Directed by Joel and Ethan Coen
At the beginning of the film, Google Earth takes us into the CIA headquarters where analyst Osborne Cox (John Malkovich) is being given his marching orders. He returns home and begins work on his memoirs while his wife Katie (Tilda Swinton) is off having an affair with Harry (George Clooney), a married Federal Marshal. Meanwhile, at Hardbodies Fitness Centre, Linda Litzke (Frances McDormand) tells fellow employee Chad Feldheimer (Brad Pitt) about her plans for cosmetic surgery and Internet dating. When a computer disk containing Osbourne’s memoirs accidentally falls into the hands of Linda and Chad, the duo are intent on exploiting their find … and everybody’s world begins to implode as events spiral darkly and hilariously out of control.

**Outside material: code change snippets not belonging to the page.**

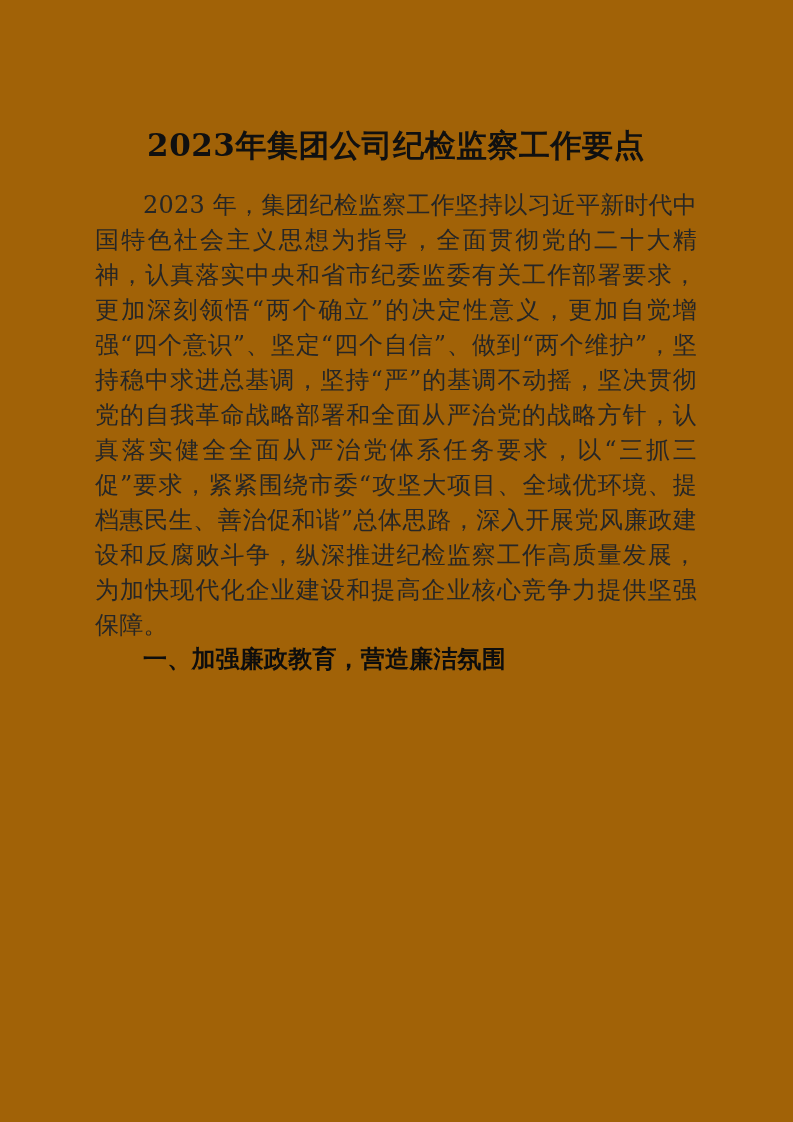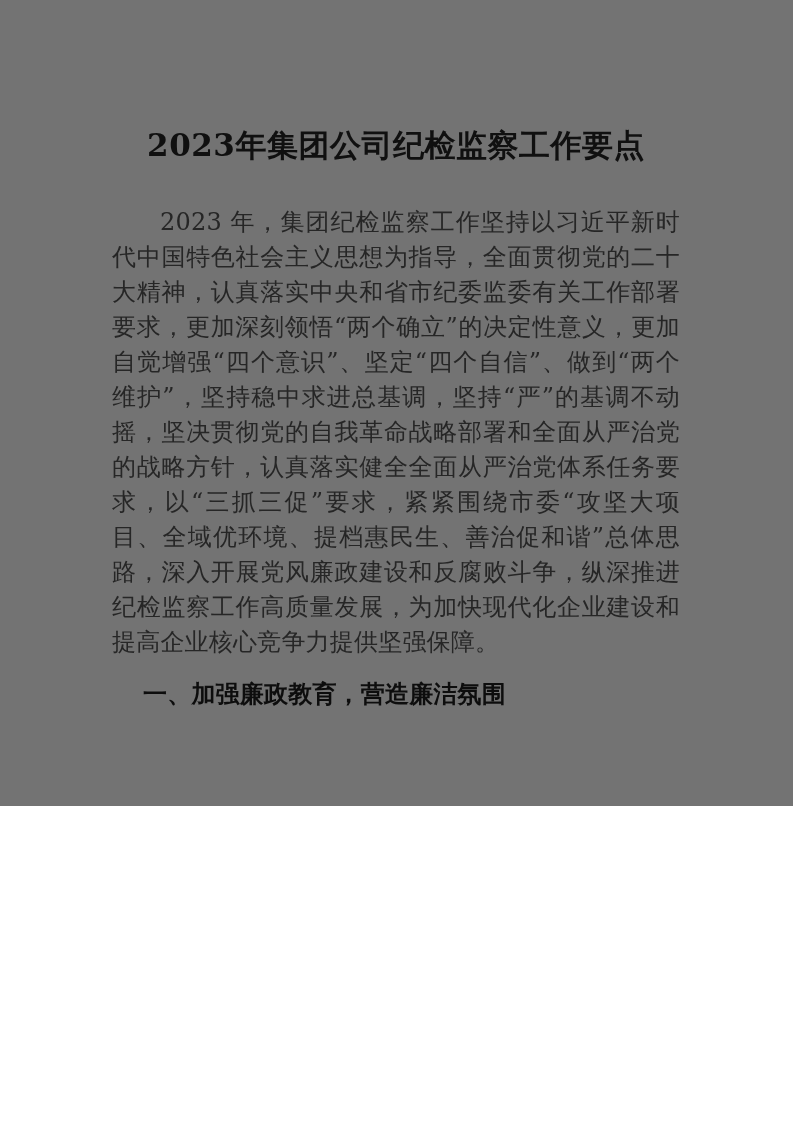--- a/index.html
+++ b/index.html
@@ -20,8 +20,8 @@
   .page {
     position: relative;
     width: 793px;
-    height: 806px;
-    background: #737373;
+    height: 1122px;
+    background: #a16207;
     box-sizing: border-box;
   }
 

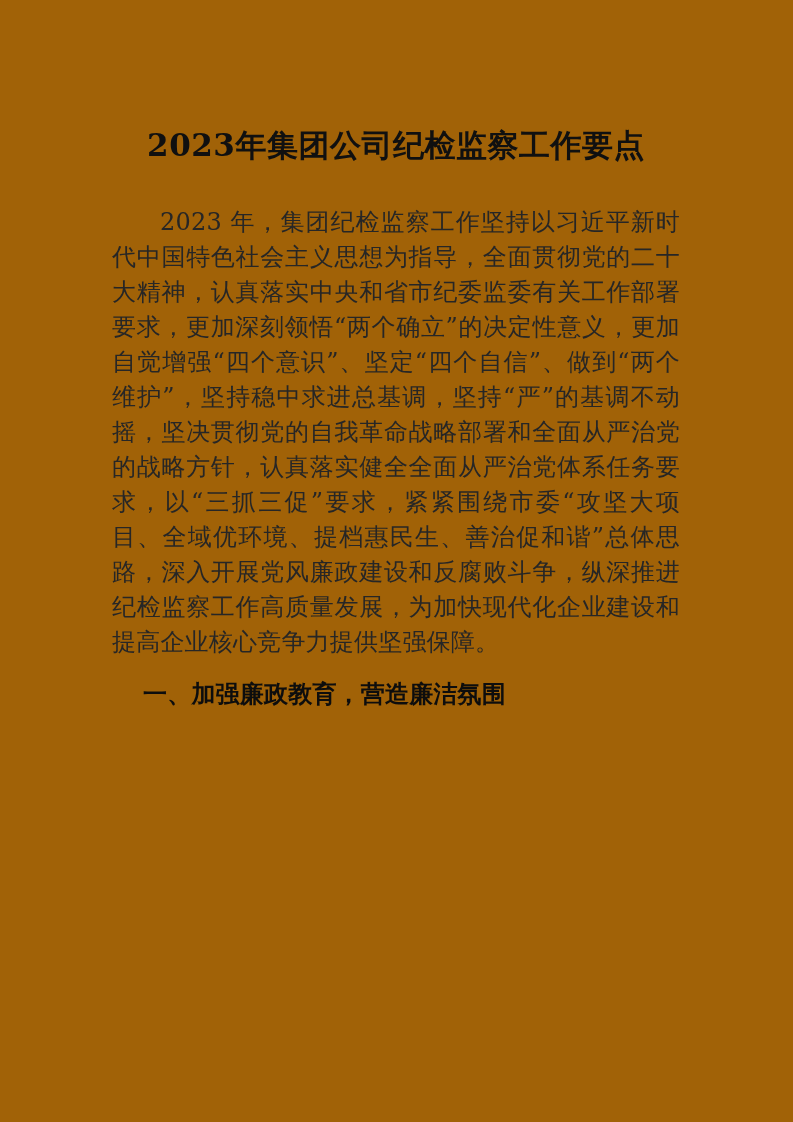--- a/index.html
+++ b/index.html
@@ -49,7 +49,7 @@
   }
 
   p.para {
-    margin: 17px;
+    margin: 0;
     padding: 0;
     font-size: 24px;
     line-height: 35px;

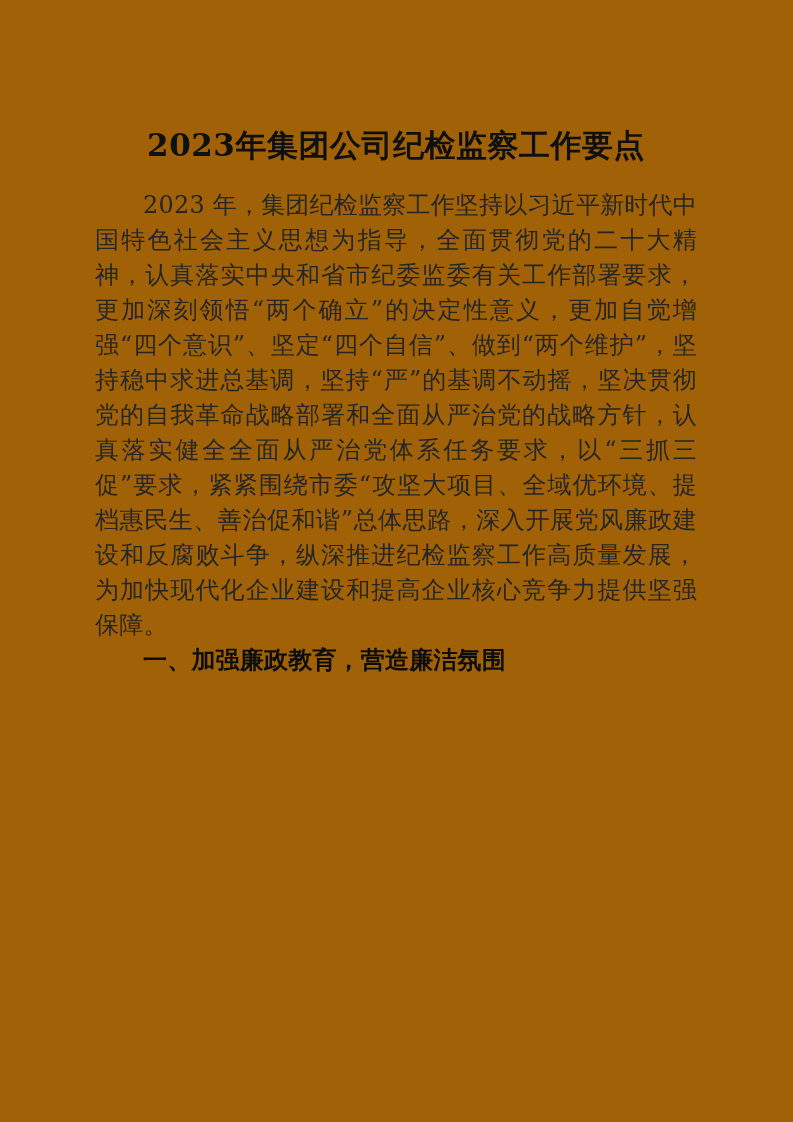--- a/index.html
+++ b/index.html
@@ -70,7 +70,7 @@
   h2.h1-heading {
     margin: 0;
     padding: 0;
-    font-family: Liberation Serif, serif;
+    font-family: Liberation Mono, monospace;
     font-size: 24px;
     line-height: 35px;
     font-weight: bold;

All the characters are middle-aged, and all are undergoing some sort of professional or personal crises. Paranoia rules as they take turns being ‘the idiot of the day’. As can be expected in any Coen brothers’ film, all the characters suffer dire consequences as a result of their collective stupidity. It’s difficult to nominate the biggest middle-aged loser amongst these characters, but it is certainly entertaining to see Clooney and Pitt put their hearts and souls into the competition. I think Pitt with his strangely bleached crew cut, chewing gum, plugged into his iPod and prancing around in Spandex shorts might take the prize.
The Coen brothers (No Country for Old Men, Fargo, The Big Lebowski) have outdone themselves. Amongst all the dark hilarity are very poignant social comments and some great lines. As Malkovich says, ‘Expect an entertaining and original view of the world, with a way of looking at things that isn’t straightforward.’